Portia de Rossi, Ellen DeGeneres

Portia de Rossi, Ellen DeGeneres

Die 'Scandal'-Darstellerin hat sich dazu entschlossen, sich künftig lieber auf andere und "herausforderndere" Projekte zu fokussieren. Dieses Bekenntnis machte sie in der 'Ellen DeGeneres Show' im Gespräch mit ihrer Frau. Die Talkmasterin begrüßte sie mit folgenden Worten: "Du bist kein großer Fans der Medien und von Talkshows, also danke, dass du hier bist. Das ist sie wirklich nicht! Deshalb hat sie sich auch vom Schauspielern zurückgezogen. Sie entschied, dass sie nicht mehr schauspielern wollte und verabschiedete sich von 'Scandal'."

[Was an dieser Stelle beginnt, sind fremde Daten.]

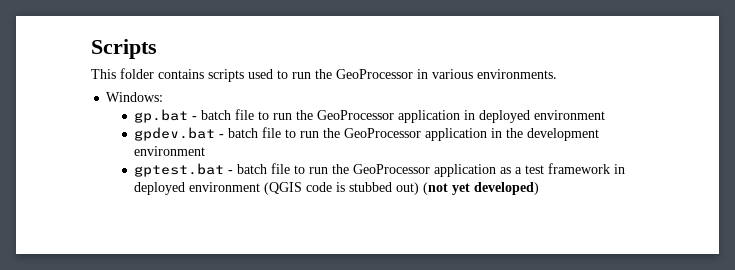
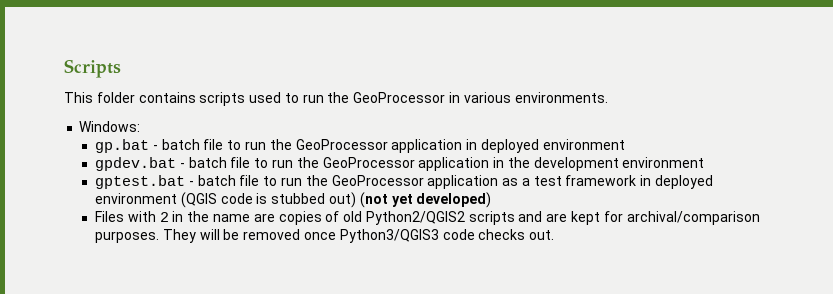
(540, 188) none -> [95,211,760,225] [95,229,555,243] // Files with 2 in the name are copies of old Python2/QGIS2 scripts and are kept for archival/comparison purposes. They will be removed once Python3/QGIS3 code checks out.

Daraufhin erwiderte Portia, dass sie sich einfach eine Veränderung in ihrem Leben gewünscht habe: "Ich wurde bald 45 und fragte mich einfach, ob es etwas gab, das ich jetzt angreifen könnte und noch nie zuvor getan habe - etwas, das herausfordernd und anders wäre." Es sei einfach zu langweilig für die Blondine gewesen, immer nur dasselbe zu tun: "Ich wusste ja, wie die nächsten zehn, zwanzig Jahre für mich als Schauspielerin gestaltet sein würden. Also entschied ich mich dazu, aufzuhören und eine Firma zu gründen."

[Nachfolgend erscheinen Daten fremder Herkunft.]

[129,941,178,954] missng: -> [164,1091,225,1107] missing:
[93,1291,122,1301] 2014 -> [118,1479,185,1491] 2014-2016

Gesagt, getan: Mittlerweile ist die Australierin stolze Besitzerin des Verlags 'General Public'. Damit verfolgt sie das Ziel, Kunst zu demokratisieren. Das Motto ihres Unternehmens: unterstützt Künstler - nicht Kunst. 'General Public' arbeitet mit Künstlern zusammen, indem ihre originalen Werke mithilfe eines 3D-Druckers als sogenannte 'Synographs' gedruckt werden. Damit erhalten die Kunden eine Kopie, die dem Original bezüglich Qualität in nichts nachstehen soll. "Es ist die Synergie von Kunst und Technologie", schwärmte Portia gegenüber 'Artfix Daily'.